Of the millions of patients admitted to U.S. hospitals each year, nearly 250,000 will contract the dangerous bacterial infection Clostridium difficile during their stay. A Texas A&M University biologist is on a mission to understand why.

Joseph Sorg, a professor in the Texas A&M Department of Biology since 2010, is part of a collaboration buoyed by a five-year, $7.5 million grant awarded last August by the National Institutes of Allergy and Infectious Diseases — a branch of the National Institutes of Health (NIH) — to identify characteristics that predispose people to Clostridium difficile, or C. diff.
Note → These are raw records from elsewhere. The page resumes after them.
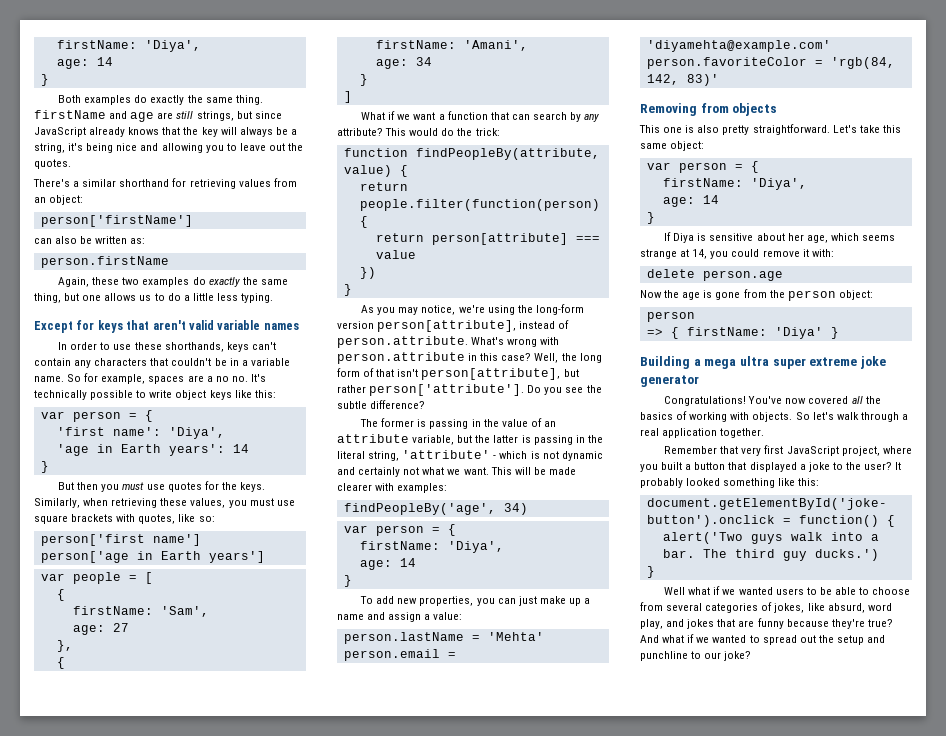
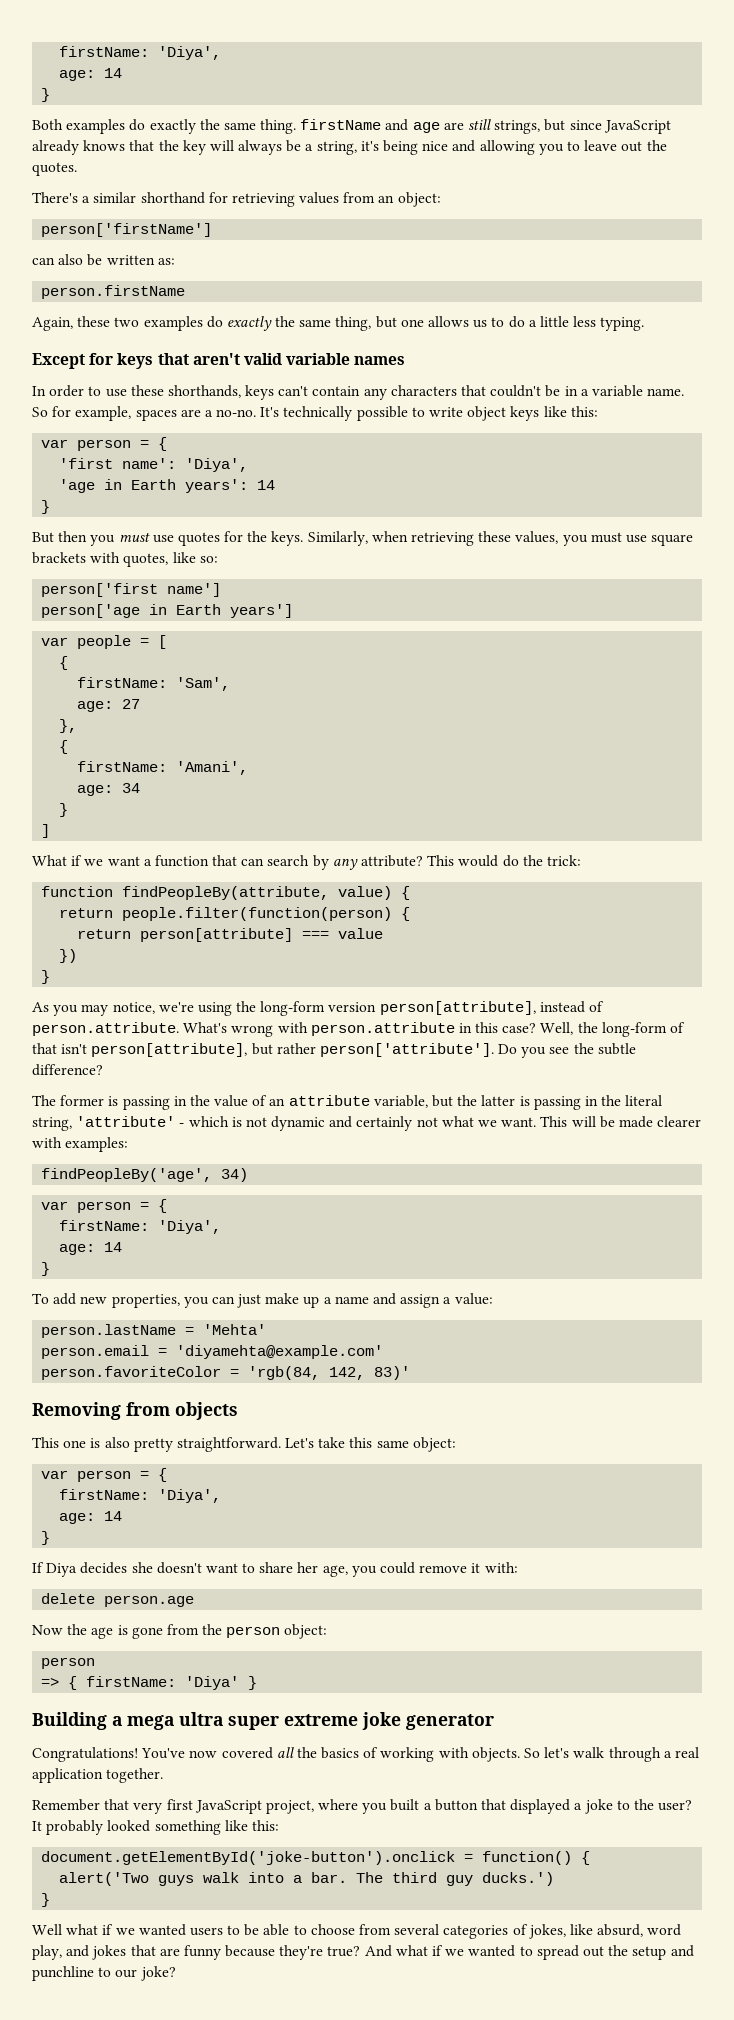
[215,376,248,382] no no. -> [216,409,257,417] no-no.
[579,353,602,363] [337,368,360,377] long form -> [601,1022,667,1037] long-form
[697,233,895,243] [640,249,708,259] is sensitive about her age, which seems strange at 14, -> [80,1562,348,1577] decides she doesn't want to share her age,

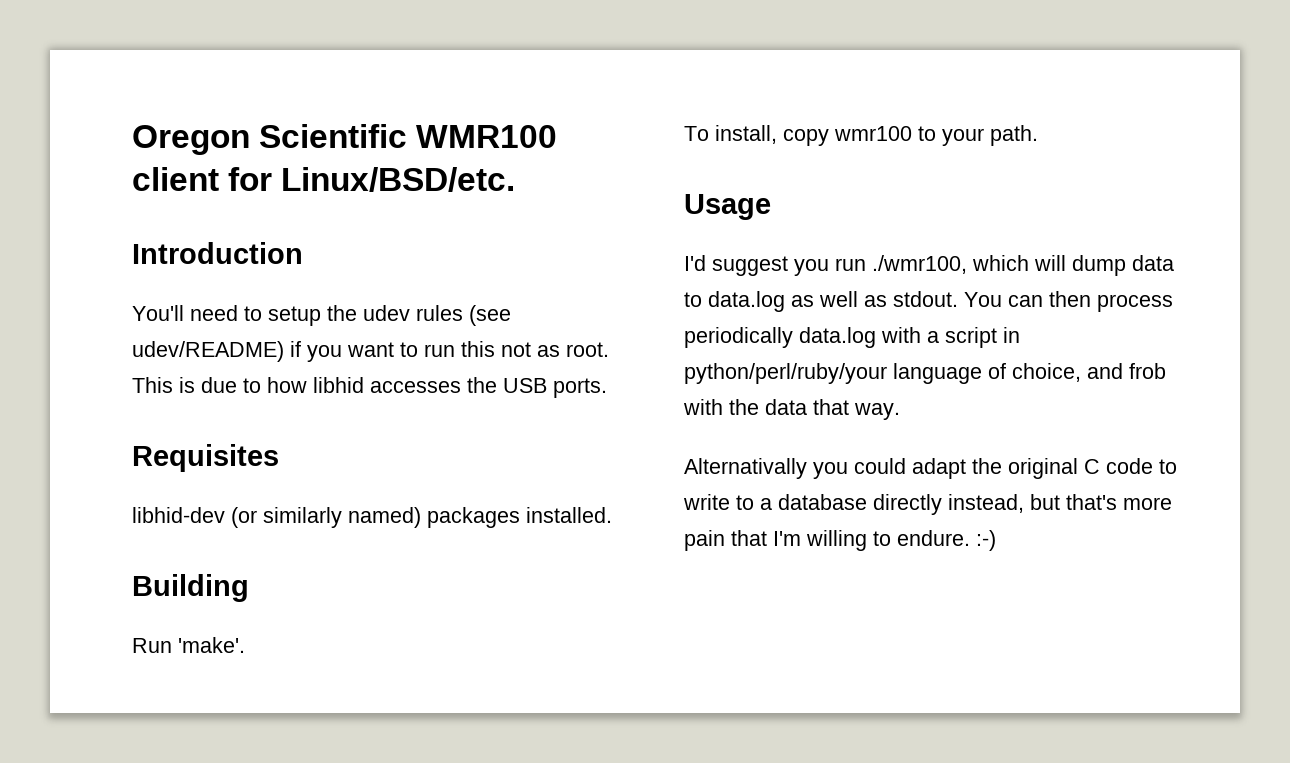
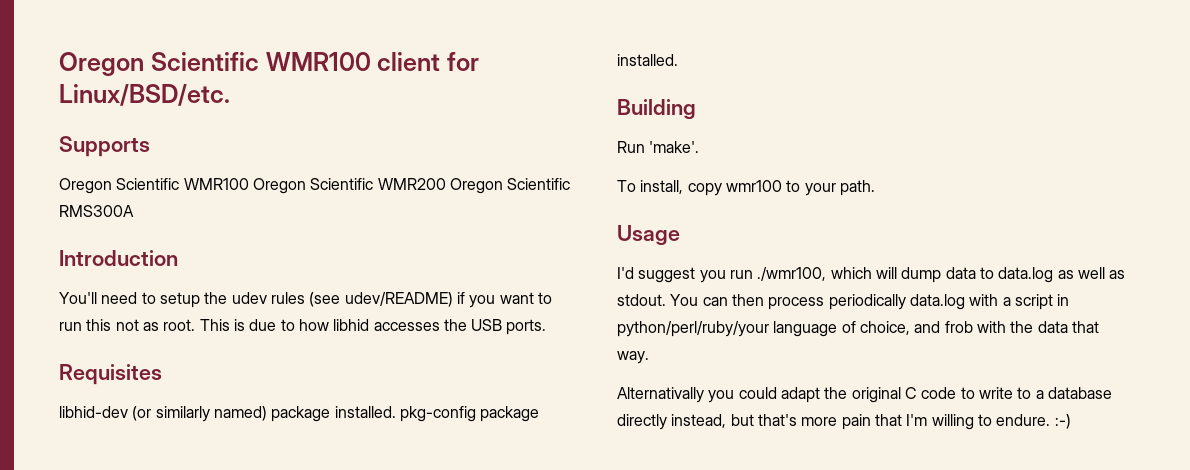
(516, 179) none -> [59,136,150,157] [59,178,571,194] [59,205,134,217] // Supports // Oregon Scientific WMR100 Oregon Scientific WMR200 Oregon Scientific RMS300A
[427,507,520,528] packages -> [271,406,540,422] package installed. pkg-config package

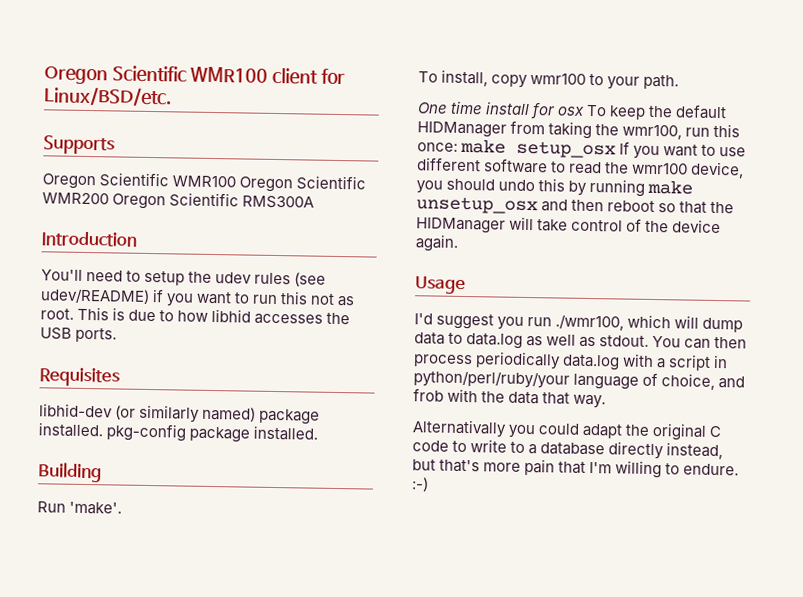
(875, 188) none -> [417,100,728,120] [417,120,741,140] [417,138,747,160] [417,157,745,179] [416,178,694,197] [416,196,735,215] [416,216,722,234] [415,234,459,252] // One time install for osx To keep the default HIDManager from taking the wmr100, run this once: make setup_osx If you want to use different software to read the wmr100 device, you should undo this by running make unsetup_osx and then reboot so that the HIDManager will take control of the device again.

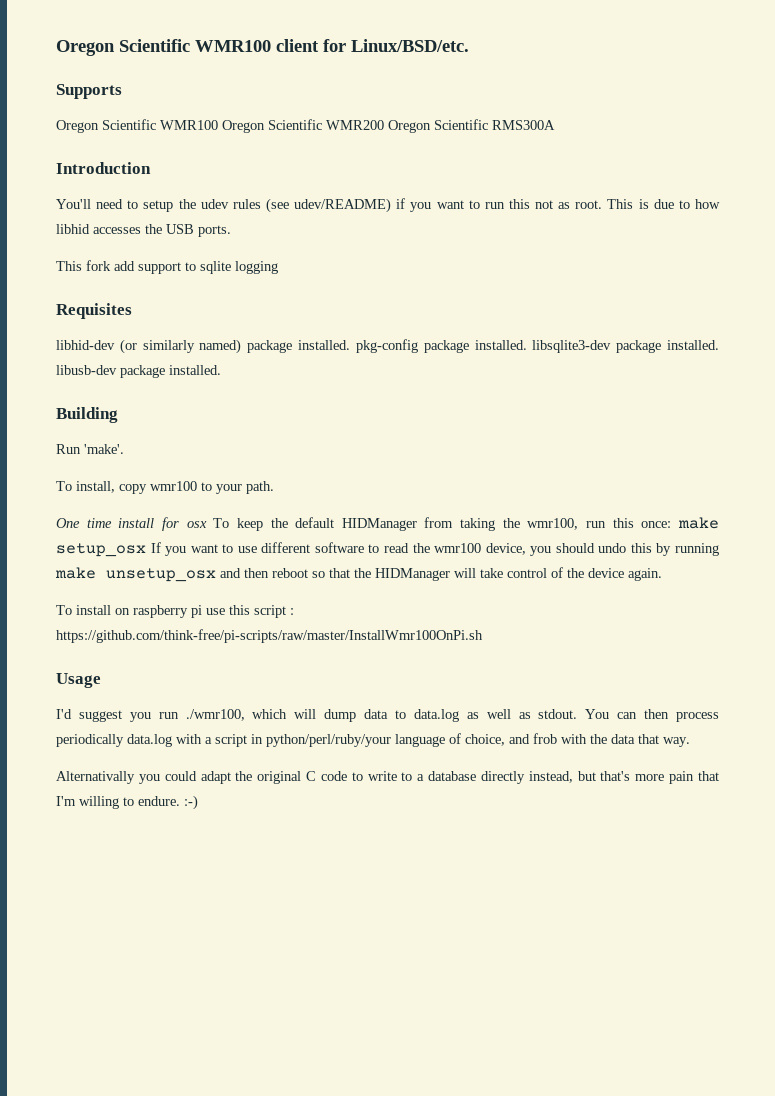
(118, 335) none -> [56,260,278,274] // This fork add support to sqlite logging
(319, 433) none -> [532,340,719,353] [56,365,221,378] libsqlite3-dev package installed. libusb-dev package installed.
(459, 243) none -> [56,605,294,618] [56,629,483,643] // To install on raspberry pi use this script : https://github.com/think-free/pi-scripts/raw/master/InstallWmr100OnPi.sh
Sorg is joined in the investigation by researchers at Baylor College of Medicine, the University of Houston College of Pharmacy and UCLA. The award marks his fifth NIH grant in the past four years and the first of two he earned in 2016 alone.
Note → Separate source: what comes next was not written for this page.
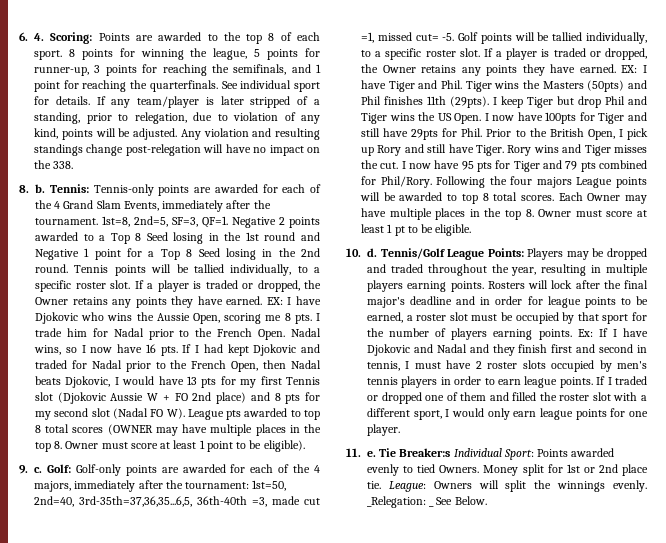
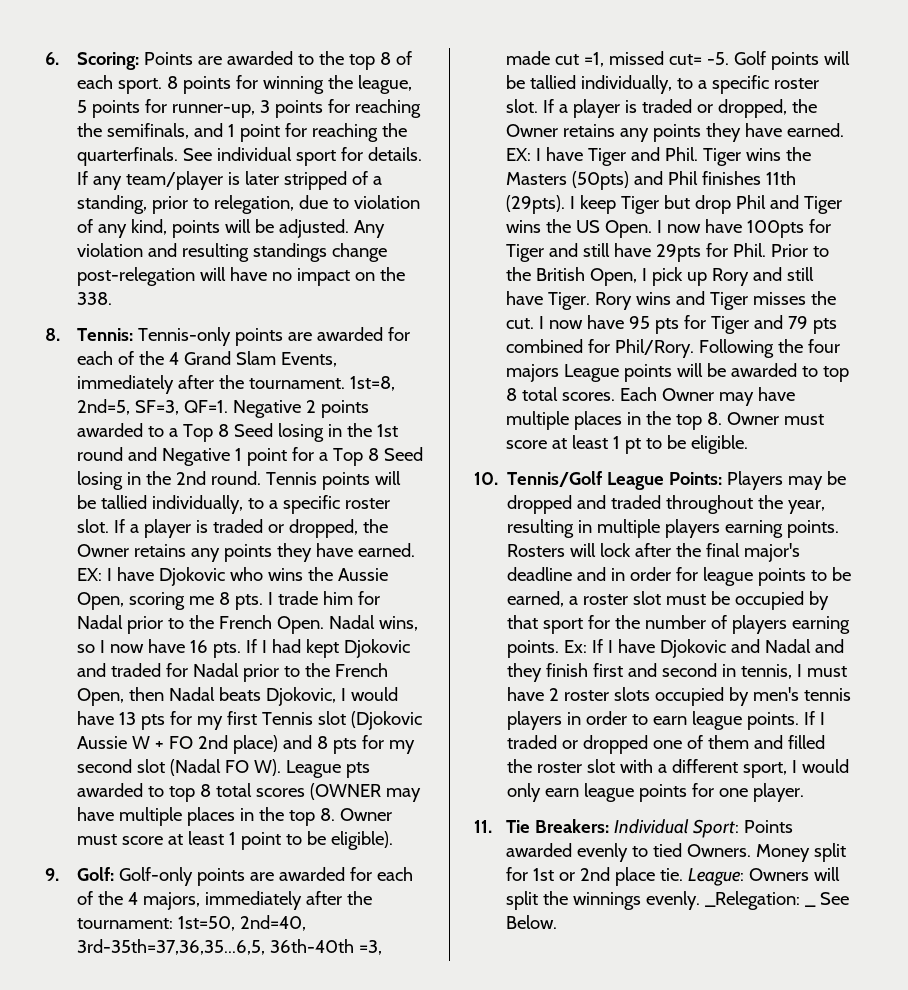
[34,33,45,41] 4. -> (59, 58) none
[35,184,45,193] b. -> (60, 334) none
[34,467,43,473] c. -> (59, 874) none
[367,248,377,257] d. -> (498, 478) none
[367,448,451,457] e. Tie Breaker:s -> [505,819,609,833] Tie Breakers:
C. diff infections are the number one hospital-acquired infection,” Sorg said. “What’s really interesting is that we really don’t understand what makes people susceptible to C. diff infections. What about this disruption is allowing C. diff to come in and colonize?”

Clostridium difficile samples being studied within the Sorg Lab. (Photo courtesy of the Texas A&M College of Science)
Clostridium difficile samples being studied within the Sorg Lab. (Photo courtesy of the Texas A&M College of Science)

C. difficile is an intestinal bacterium that causes life-threatening diarrhea and severe inflammation of the colon. Infections occur predominantly in healthcare facilities, most often due to the improper administration of antibiotics. While various antibiotics are used to treat infections, they also can disrupt the natural order of the good bacteria that protects the gut from bad bacteria. This enables the C. difficile pathogen to colonize, leading to a devastating inflammation of the colon.

For his part, Sorg’s laboratory will collect data on how C. difficile colonizes in animal models, particularly mice, which have an exceptionable ability to recover from illness. Their aim is to identify and observe mutant strains of C. difficile to determine if they, too, can trigger intestinal damage.

The long-term goal, Sorg notes, is to lay the groundwork to prevent future infections and limit the spread of antibiotic-resistant bacteria — C. difficile and others — through the combined efforts of each institution involved in the research.

“The College of Science’s involvement in this project will actually keep us toward the forefront of what our understanding is of pathogenesis and pathogenic organisms and how they might cause disease in human hosts,” Sorg said.

Although the C. difficile bacteria was first identified in 1935, Sorg says it wasn’t until it was recognized in animal models in the 1970s that interest soared within scientific circles. The genome was sequenced in 2006, the same year Sorg earned his doctorate in microbiology at the University of Chicago. Little research had been done on the pathogen up to that point, and Sorg says he jumped at the chance to become a forerunner in the newly emerging science of how to manipulate the deadly organism.

“Very little was known about C. diff spores,” Sorg said. “This provided an opportunity to get in on the ground floor and help tease apart the physiology of an important human pathogen.”

To learn more about Sorg and his research, visit http://www.thesorglab.com/.

For additional information about the Texas A&M Department of Biology, visit http://www.bio.tamu.edu/.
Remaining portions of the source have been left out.